6. At no time in the course of proceedings has the appellant submitted that his declaration which was made after communication of the notice of opposition had been induced by an error or that the appellant was not aware of its legal consequences. On the contrary, the appellant being represented by experienced professional representatives, it can be assumed that these were well aware of the common practice enshrined in Legal Advice 11/82 and of its legal consequences, if not that it was precisely the intention of the appellant to make use of his declaration in the traditional way, ie to use it as a means to relinquish the patent centrally after grant, without having to have recourse to national routes.

7. To summarise, the appellant’s declaration in the opposition proceedings was a legally valid declaration of his procedural will. Its objective legal meaning was that the appellant asked for or at least agreed to the revocation of the patent. The decision of the opposition division has taken full account of that. Had the appellant wanted to put the established understanding of his declaration into question he should have expressed a corresponding reservation when making the declaration in the opposition proceedings. As the appellant has done nothing of this kind and has also not submitted that the declaration was made in error the Board cannot but conclude that the appellant is not adversely affected by the decision under appeal.

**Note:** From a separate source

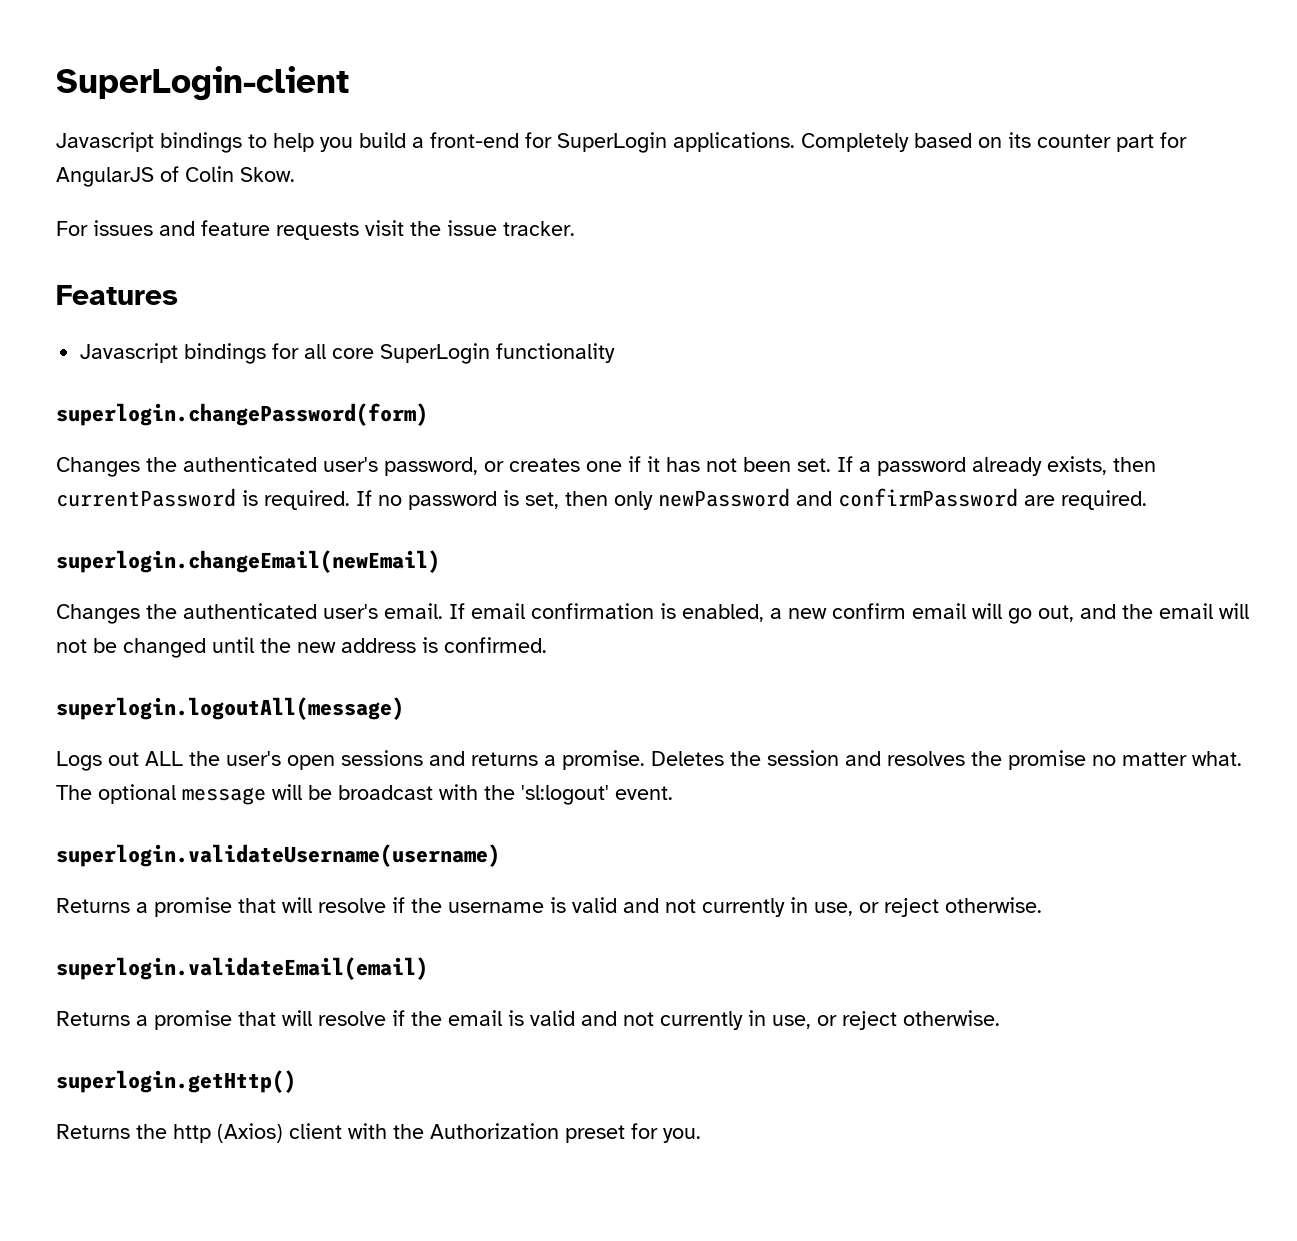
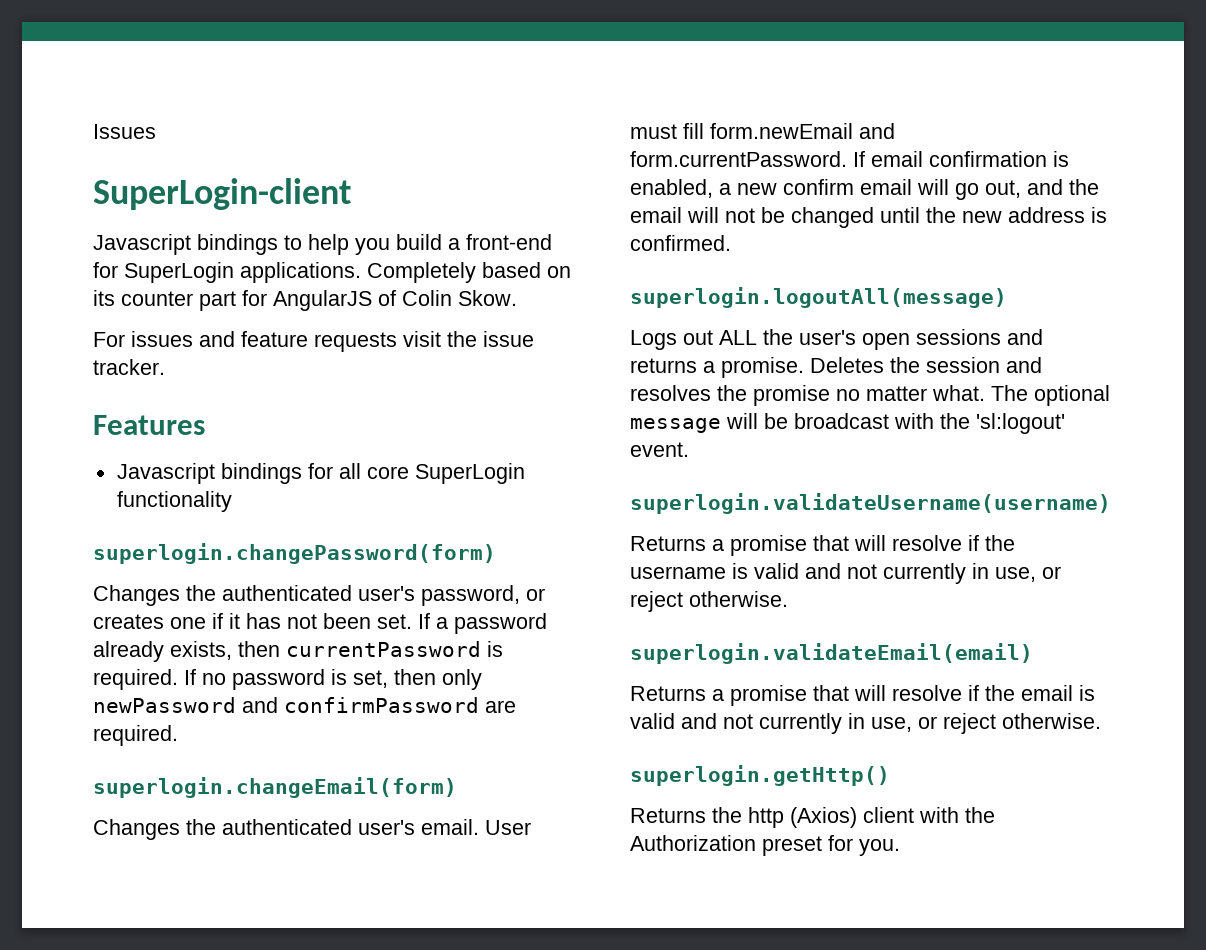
(56, 83) none -> [93,124,156,139] Issues //
[56,550,440,573] superlogin.changeEmail(newEmail) -> [93,777,457,798] superlogin.changeEmail(form)
(443, 611) none -> [485,820,531,835] [630,123,895,139] [630,151,847,167] User must fill form.newEmail and form.currentPassword.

8. The appellant has requested referral of two questions to the Enlarged Board of Appeal, which are cited under VIII above.

These questions are, however, so broad that they would involve the Enlarged Board of Appeal in deciding the entire subject-matter of the present appeal which is not the function of the Enlarged Board of Appeal. As can be seen from the above considerations these are entirely based on principles which are to be regarded as established in the jurisprudence of the Boards of Appeal and for which no divergence of opinion exists. There is therefore no issue in the present appeal for which a decision of the Enlarged Board of Appeal would be appropriate. The appellant’s requests are therefore refused.

ORDER

For these reasons it is decided that:

1. The request to refer questions to the Enlarged Board of Appeal is rejected.

2. The appeal is rejected as being inadmissible.